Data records
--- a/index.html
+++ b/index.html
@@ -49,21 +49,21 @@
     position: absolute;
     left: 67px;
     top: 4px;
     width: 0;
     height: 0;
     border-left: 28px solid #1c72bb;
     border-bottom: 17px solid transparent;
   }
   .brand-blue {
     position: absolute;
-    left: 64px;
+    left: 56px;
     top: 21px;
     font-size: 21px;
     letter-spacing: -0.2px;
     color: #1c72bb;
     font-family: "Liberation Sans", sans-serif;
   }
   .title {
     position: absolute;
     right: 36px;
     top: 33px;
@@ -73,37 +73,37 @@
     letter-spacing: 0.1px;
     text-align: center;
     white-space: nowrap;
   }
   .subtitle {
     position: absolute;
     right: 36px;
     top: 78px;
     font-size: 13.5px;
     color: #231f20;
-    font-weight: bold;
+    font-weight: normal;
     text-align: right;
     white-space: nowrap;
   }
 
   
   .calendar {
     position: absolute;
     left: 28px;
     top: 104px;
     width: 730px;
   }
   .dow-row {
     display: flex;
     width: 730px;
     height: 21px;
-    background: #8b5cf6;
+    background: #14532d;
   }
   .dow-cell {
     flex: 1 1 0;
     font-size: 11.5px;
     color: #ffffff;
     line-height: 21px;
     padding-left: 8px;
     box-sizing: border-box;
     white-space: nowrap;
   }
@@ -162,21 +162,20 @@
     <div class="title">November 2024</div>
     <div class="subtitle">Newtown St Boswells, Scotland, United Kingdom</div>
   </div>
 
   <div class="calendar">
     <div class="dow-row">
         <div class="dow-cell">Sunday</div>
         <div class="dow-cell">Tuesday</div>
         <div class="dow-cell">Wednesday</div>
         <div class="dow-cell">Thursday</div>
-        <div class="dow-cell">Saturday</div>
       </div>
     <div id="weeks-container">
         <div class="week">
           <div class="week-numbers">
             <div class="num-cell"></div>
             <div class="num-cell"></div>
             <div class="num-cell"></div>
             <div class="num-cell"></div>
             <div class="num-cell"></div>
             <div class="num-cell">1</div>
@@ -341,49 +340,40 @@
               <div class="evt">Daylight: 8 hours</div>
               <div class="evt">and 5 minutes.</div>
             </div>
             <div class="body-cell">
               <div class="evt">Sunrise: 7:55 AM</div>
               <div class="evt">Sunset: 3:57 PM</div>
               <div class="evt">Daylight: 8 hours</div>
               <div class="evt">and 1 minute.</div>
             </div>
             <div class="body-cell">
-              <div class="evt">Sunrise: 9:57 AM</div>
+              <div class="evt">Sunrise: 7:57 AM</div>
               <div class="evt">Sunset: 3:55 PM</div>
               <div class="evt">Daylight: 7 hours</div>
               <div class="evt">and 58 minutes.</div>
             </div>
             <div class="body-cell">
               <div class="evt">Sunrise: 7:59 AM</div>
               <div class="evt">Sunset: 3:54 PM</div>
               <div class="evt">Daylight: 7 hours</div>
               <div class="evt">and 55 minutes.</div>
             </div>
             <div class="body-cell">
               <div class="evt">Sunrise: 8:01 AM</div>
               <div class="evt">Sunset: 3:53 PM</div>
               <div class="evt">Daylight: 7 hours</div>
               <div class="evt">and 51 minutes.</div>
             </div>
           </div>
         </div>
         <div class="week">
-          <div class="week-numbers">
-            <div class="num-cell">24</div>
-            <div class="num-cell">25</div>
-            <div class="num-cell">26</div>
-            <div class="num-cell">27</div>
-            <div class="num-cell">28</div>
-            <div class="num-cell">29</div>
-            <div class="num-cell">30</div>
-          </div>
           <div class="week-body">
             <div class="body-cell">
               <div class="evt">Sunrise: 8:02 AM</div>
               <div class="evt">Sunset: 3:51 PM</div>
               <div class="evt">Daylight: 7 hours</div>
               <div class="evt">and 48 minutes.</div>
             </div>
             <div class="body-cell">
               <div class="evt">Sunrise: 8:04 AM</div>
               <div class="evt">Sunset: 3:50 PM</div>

---

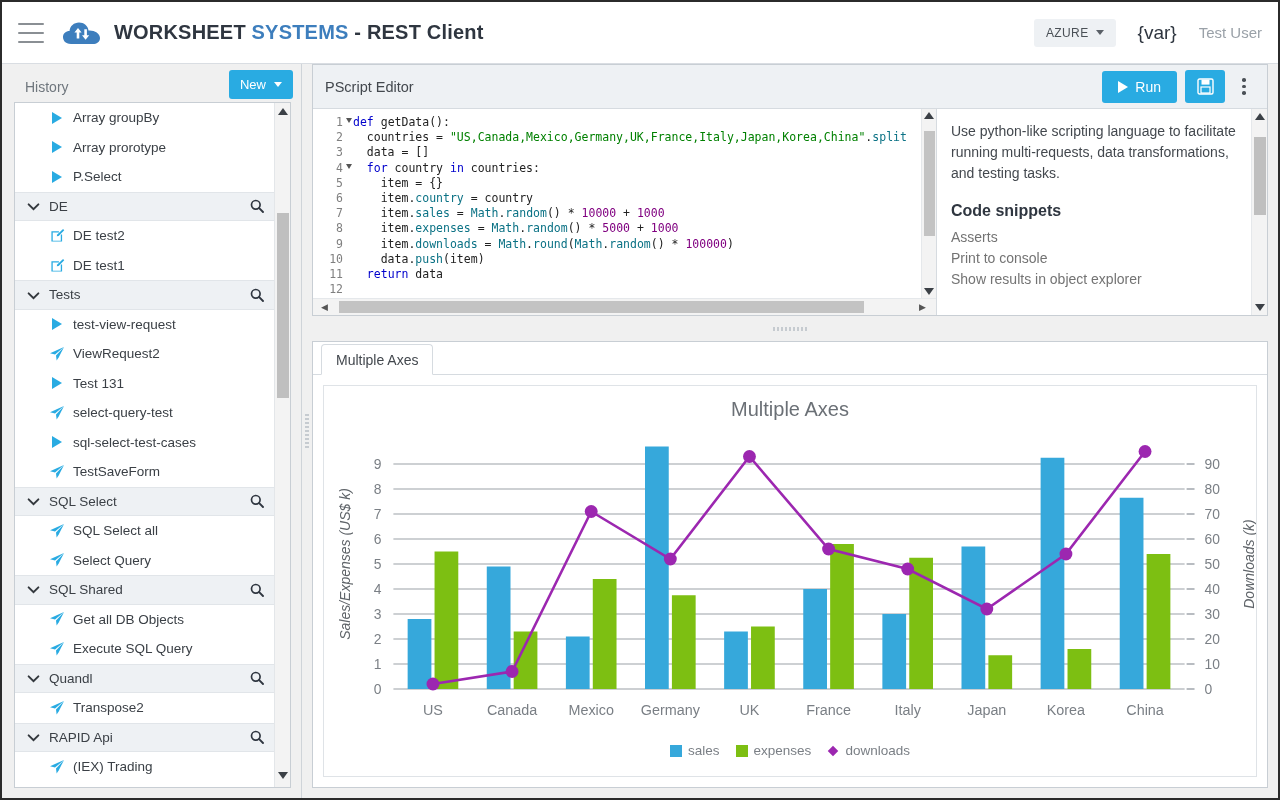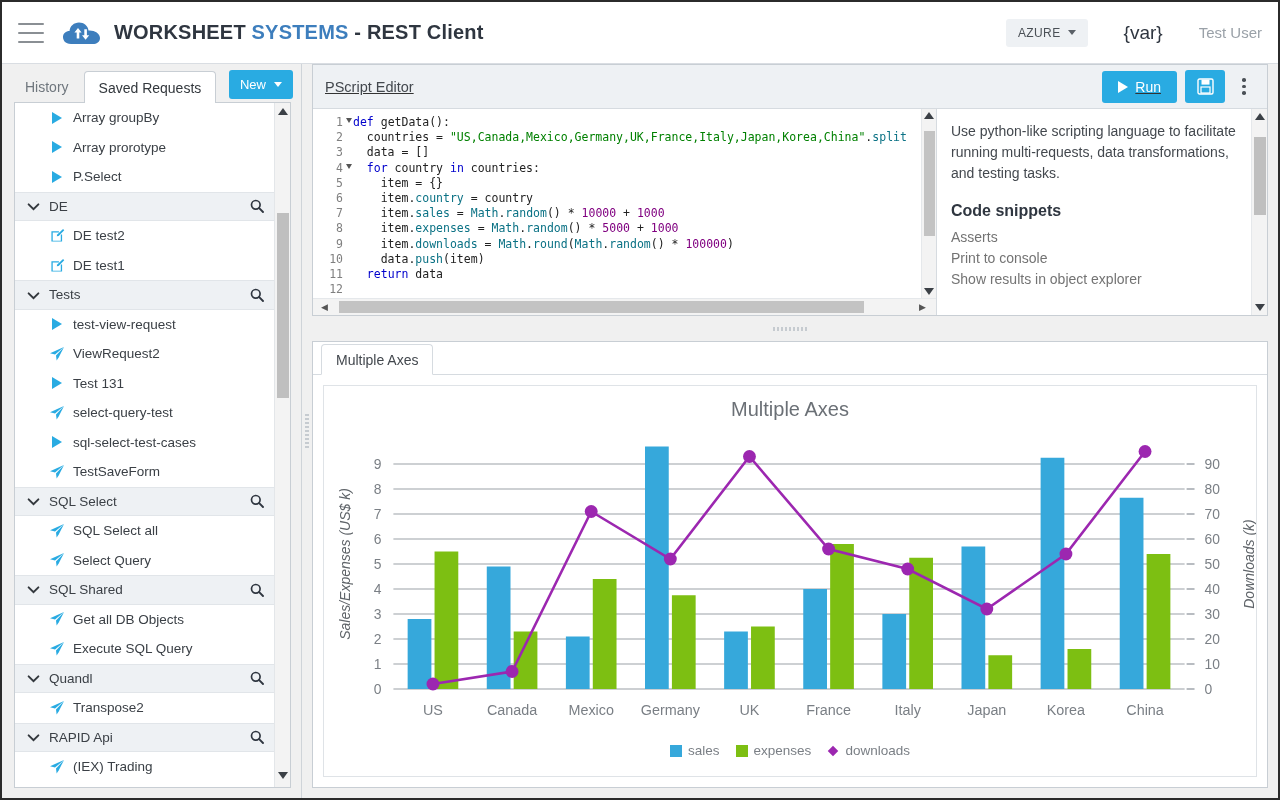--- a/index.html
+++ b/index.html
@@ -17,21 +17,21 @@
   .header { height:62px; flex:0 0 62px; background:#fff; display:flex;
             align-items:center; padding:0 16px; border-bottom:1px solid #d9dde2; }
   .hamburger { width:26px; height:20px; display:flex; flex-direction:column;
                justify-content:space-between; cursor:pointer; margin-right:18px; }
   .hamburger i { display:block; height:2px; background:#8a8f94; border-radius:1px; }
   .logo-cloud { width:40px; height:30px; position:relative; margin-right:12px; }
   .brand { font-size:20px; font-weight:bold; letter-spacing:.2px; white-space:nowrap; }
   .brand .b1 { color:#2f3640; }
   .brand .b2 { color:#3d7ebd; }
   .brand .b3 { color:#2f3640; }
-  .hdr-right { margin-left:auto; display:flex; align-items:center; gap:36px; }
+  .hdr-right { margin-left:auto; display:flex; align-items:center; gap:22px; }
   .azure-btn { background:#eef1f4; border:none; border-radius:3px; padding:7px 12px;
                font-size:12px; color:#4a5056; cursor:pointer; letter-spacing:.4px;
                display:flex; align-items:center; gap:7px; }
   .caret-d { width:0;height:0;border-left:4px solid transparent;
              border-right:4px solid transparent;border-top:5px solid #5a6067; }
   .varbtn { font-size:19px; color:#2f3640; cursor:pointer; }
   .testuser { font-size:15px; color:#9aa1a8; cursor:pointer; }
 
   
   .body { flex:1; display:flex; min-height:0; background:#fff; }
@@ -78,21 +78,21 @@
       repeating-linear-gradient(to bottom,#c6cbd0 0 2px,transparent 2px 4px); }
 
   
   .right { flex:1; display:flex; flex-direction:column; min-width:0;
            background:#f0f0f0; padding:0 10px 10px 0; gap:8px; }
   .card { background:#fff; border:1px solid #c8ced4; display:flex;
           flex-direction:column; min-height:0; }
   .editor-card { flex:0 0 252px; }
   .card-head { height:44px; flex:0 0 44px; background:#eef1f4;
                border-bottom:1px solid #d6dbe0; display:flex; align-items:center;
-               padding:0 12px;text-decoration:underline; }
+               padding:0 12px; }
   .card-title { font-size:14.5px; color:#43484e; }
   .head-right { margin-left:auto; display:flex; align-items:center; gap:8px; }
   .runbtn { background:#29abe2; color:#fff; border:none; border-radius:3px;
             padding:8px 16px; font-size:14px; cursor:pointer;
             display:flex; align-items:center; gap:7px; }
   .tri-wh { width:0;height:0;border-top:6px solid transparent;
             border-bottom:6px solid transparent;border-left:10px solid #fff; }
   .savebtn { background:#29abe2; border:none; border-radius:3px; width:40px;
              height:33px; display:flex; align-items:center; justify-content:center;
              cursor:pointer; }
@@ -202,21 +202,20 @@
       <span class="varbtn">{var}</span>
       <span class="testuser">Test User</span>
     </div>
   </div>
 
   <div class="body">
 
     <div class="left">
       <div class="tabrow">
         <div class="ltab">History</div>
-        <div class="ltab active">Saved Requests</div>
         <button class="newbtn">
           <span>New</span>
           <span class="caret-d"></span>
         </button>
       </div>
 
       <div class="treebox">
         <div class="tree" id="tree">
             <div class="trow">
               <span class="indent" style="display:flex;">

» DESCRIPTION OF THE TASK
Where the word "auto" appears in a line of the entries, copy that line.

» RESPONSE TO THIS EXERCISE
-  .hdr-right { margin-left:auto; display:flex; align-items:center; gap:36px; }
+  .hdr-right { margin-left:auto; display:flex; align-items:center; gap:22px; }
   .head-right { margin-left:auto; display:flex; align-items:center; gap:8px; }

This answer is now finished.